(EXTRACTED INFORMATION)

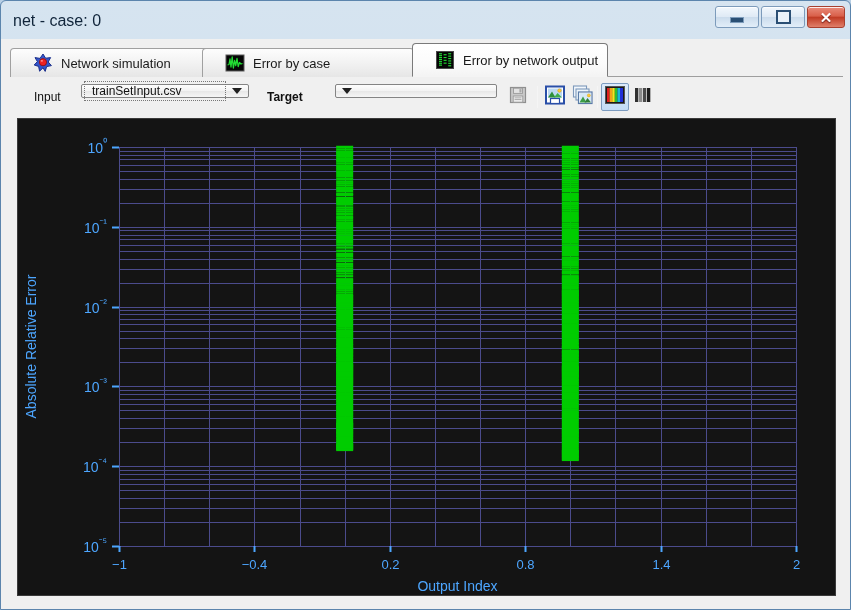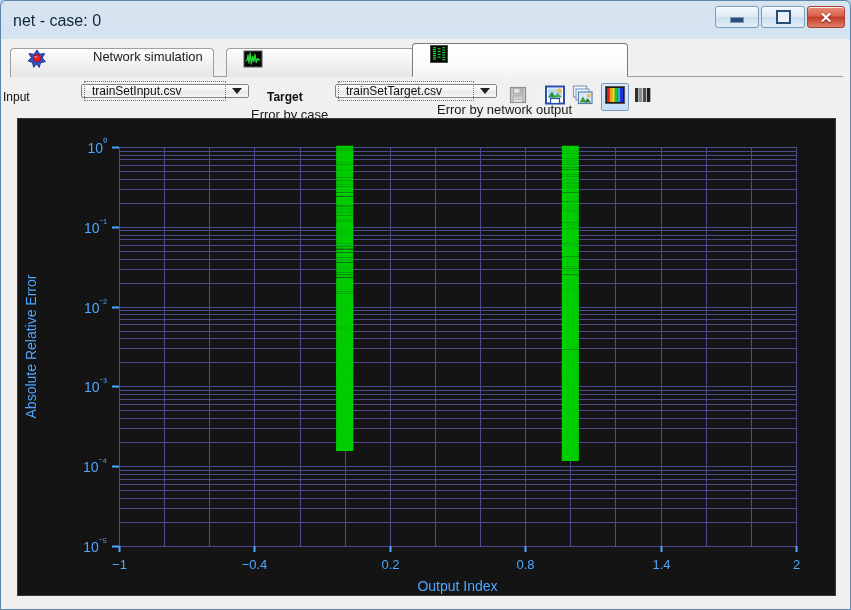"Network simulation" .tab { align-items: none -> center; gap: 38px -> none; padding: 0 12px 0 16px -> 0 12px 0 22px }
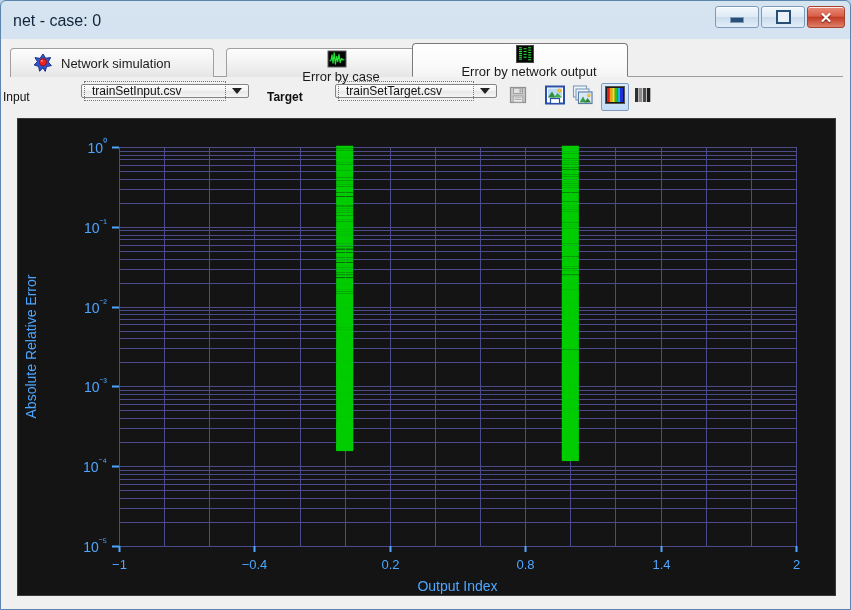"Error by case" #tab-1 { flex-direction: column -> none; left: 216px -> 192px }
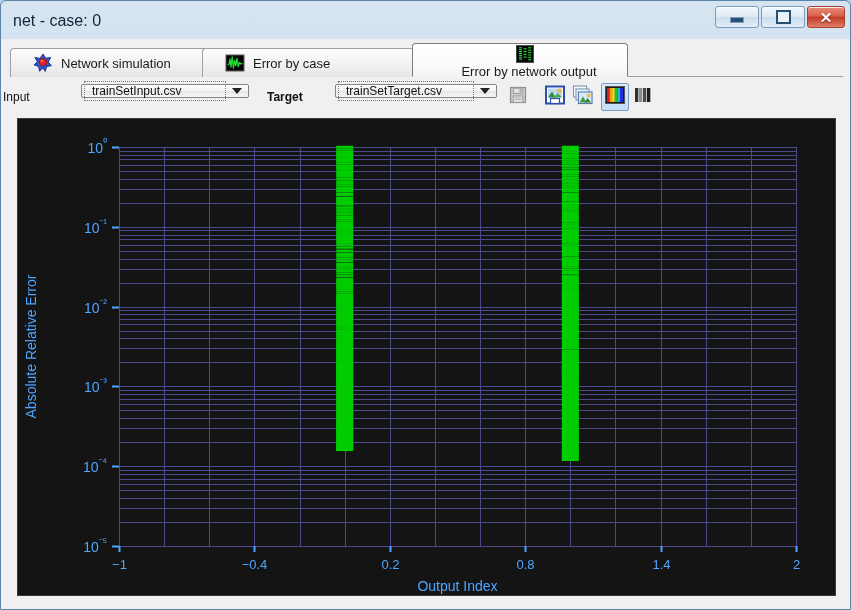"Error by network output" #tab-2 { flex-direction: column -> none; width: 216px -> 196px }
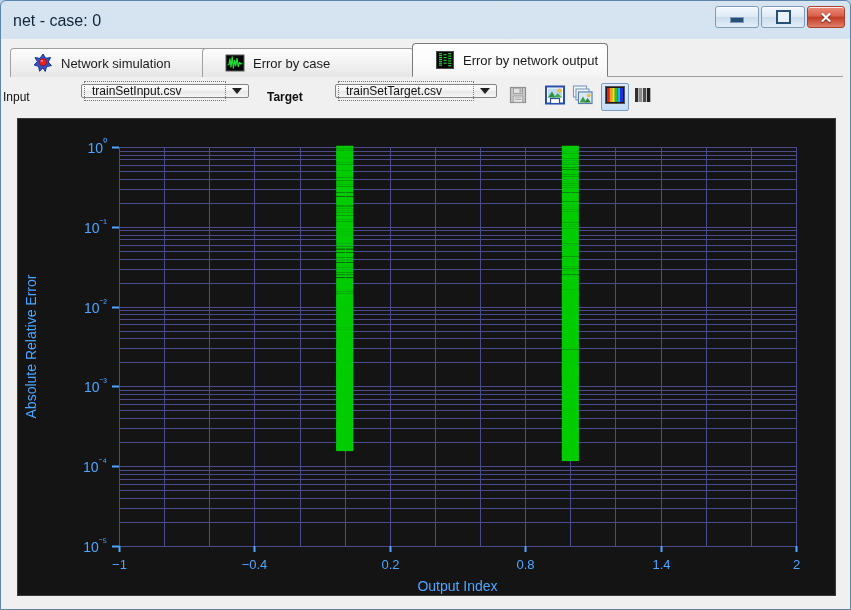"Input" #lbl-input { left: 2px -> 33px }
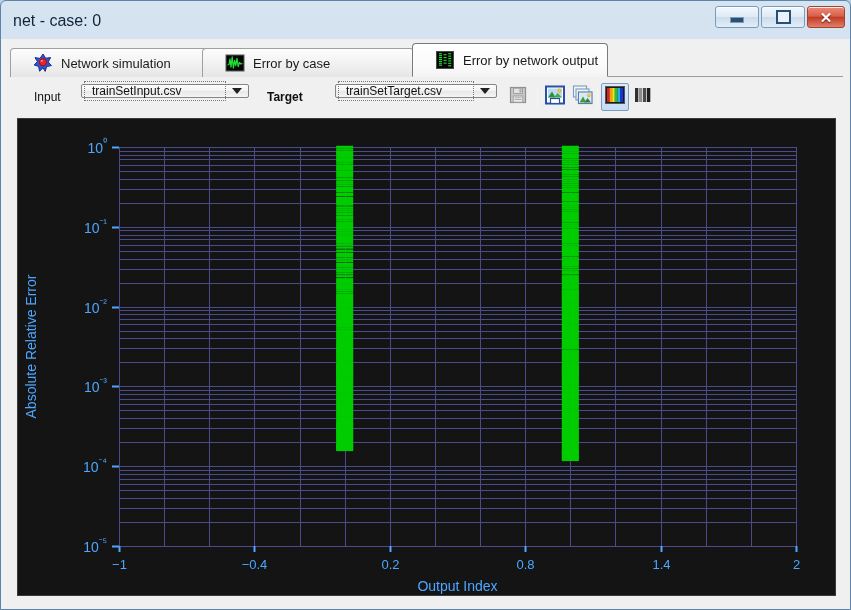"trainSetTarget.csv" span.combo-text { html: <span>trainSetTarget.csv</span> -> none }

(End EXTRACTED INFORMATION)

» **EXERCISE DESCRIPTION**
Every line of the data above is to be repeated exactly; the images are to be left out.

» **RESPONSE TO THE EXERCISE**
"Network simulation" .tab { align-items: none -> center; gap: 38px -> none; padding: 0 12px 0 16px -> 0 12px 0 22px }
"Error by case" #tab-1 { flex-direction: column -> none; left: 216px -> 192px }
"Error by network output" #tab-2 { flex-direction: column -> none; width: 216px -> 196px }
"Input" #lbl-input { left: 2px -> 33px }
"trainSetTarget.csv" span.combo-text { html: <span>trainSetTarget.csv</span> -> none }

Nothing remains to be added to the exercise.